Conroe, the county seat of Montgomery County, is on Interstate Highway 45 at the junction of the Union Pacific and the Burlington Northern Santa Fe railroads, seven miles southeast of Lake Conroe in central Montgomery County. In 1881 Houston lumberman Isaac Conroe established a sawmill on Stewarts Creek two miles east of the International-Great Northern Railroad's Houston-Crockett line on a tract of land in the J. G. Smith survey, first settled in the late 1830s. A small tram line connected the mill to the I-GN track, but Conroe soon transferred his operations down the tracks to the rail junction, where his new mill became a station on the I-GN. In January 1884 a post office was established at the mill commissary, and, at the suggestion of railroad official H. M. Hoxey, the community took the name Conroe's Switch, in honor of the Northern-born, former Union cavalry officer who founded it and served as its first postmaster; within a decade the name was shortened to Conroe.

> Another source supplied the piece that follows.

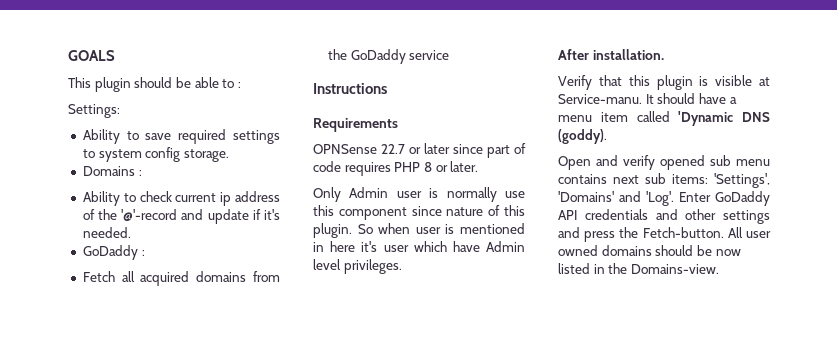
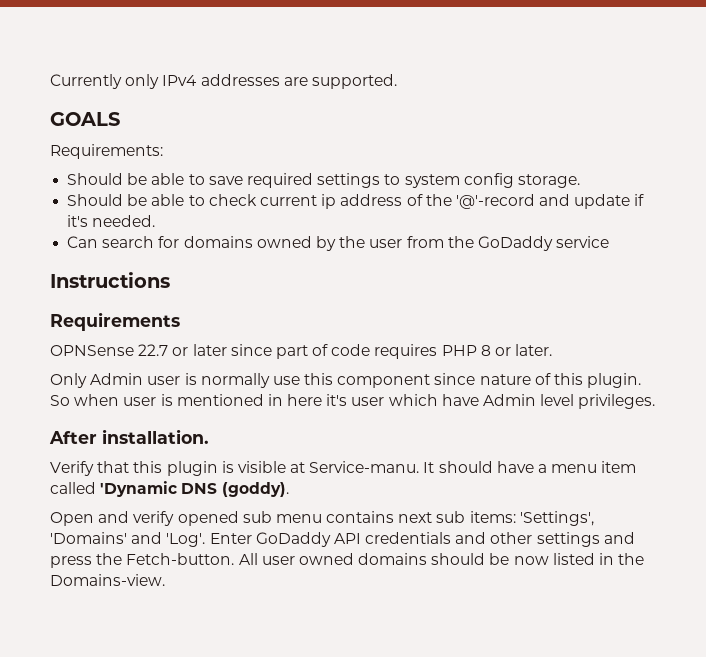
[68,50,115,61] [68,77,241,92] [68,104,120,118] [82,129,120,144] GOALS // This plugin should be able to : // Settings: // Ability -> [50,74,397,89] [50,112,120,126] [50,144,163,159] [67,173,185,185] Currently only IPv4 addresses are supported. // GOALS // Requirements: // Should be able
[82,166,142,176] [82,191,120,206] Domains : // Ability -> [67,194,185,206] Should be able
[82,245,145,260] [82,271,247,286] GoDaddy : // Fetch all acquired domains -> [67,236,403,251] Can search for domains owned by the user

In the mid-1880s the Gulf, Colorado and Santa Fe Railway extended its Navasota-Montgomery spur eastward through the town, which thus became the only junction of major rail lines in the county. Conroe Mill School was established in 1886, and not long afterward the community's first Black school was founded at Madeley Quarters, south of town. A lumber boom beginning in the late nineteenth century in the Piney Woods of eastern and central Montgomery County attracted scores of settlers to Conroe. By 1889 the population had climbed to an estimated 300. In that year Conroe replaced Montgomery as county seat. A residence donated by Isaac Conroe served as a temporary courthouse until a permanent brick structure could be erected in 1891. By the early 1890s Methodist, Presbyterian, and Baptist congregations were organized in the town; they initially shared a single house of worship. Simultaneously, Black residents founded Baptist and African Methodist Episcopal congregations.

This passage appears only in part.